**Required work:**
Go over the lines below, and when one contains the word "System", copy it.

Data excerpts:
- - - - - - -

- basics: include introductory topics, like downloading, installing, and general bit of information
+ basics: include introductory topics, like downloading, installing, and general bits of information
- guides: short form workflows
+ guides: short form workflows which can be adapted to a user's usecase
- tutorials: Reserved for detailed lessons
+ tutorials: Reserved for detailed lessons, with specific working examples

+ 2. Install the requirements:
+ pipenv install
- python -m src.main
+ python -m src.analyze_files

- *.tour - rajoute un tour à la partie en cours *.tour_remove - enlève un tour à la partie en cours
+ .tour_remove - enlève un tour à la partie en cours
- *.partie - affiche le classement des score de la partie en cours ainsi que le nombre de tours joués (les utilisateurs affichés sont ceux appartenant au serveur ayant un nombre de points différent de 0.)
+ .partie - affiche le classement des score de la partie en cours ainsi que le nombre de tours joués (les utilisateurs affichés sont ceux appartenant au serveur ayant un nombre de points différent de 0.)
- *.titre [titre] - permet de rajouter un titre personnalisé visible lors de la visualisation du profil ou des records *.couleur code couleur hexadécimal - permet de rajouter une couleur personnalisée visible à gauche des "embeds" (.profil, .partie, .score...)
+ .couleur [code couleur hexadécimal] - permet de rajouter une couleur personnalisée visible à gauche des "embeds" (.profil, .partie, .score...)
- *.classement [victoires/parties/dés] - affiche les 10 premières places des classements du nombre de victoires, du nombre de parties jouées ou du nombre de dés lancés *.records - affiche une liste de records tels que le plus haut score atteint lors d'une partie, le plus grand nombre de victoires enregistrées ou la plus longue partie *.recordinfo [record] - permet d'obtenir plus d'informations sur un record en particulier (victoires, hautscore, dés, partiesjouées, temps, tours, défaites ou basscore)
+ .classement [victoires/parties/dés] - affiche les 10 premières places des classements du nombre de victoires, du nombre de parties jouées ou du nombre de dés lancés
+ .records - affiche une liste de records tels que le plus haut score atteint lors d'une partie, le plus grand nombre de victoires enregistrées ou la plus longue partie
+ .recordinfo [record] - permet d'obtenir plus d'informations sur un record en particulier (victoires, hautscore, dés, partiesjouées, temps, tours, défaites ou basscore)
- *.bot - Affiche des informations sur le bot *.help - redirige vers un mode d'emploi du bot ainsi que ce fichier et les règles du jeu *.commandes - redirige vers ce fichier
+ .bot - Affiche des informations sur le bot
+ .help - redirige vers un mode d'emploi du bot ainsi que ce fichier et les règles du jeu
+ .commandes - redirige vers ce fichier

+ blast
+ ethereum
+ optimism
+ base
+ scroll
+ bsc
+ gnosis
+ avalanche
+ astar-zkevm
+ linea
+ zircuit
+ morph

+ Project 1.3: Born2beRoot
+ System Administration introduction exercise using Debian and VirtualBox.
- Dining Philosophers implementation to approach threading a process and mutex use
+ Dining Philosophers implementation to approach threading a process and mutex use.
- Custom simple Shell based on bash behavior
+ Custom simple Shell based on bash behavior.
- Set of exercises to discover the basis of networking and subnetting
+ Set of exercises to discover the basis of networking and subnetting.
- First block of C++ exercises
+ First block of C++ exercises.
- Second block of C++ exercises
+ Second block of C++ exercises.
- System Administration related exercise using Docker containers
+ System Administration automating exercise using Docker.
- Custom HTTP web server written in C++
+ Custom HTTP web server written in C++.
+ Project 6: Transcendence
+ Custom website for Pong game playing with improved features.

- - - - - - -

**Final answer:**
+ System Administration introduction exercise using Debian and VirtualBox.
- System Administration related exercise using Docker containers
+ System Administration automating exercise using Docker.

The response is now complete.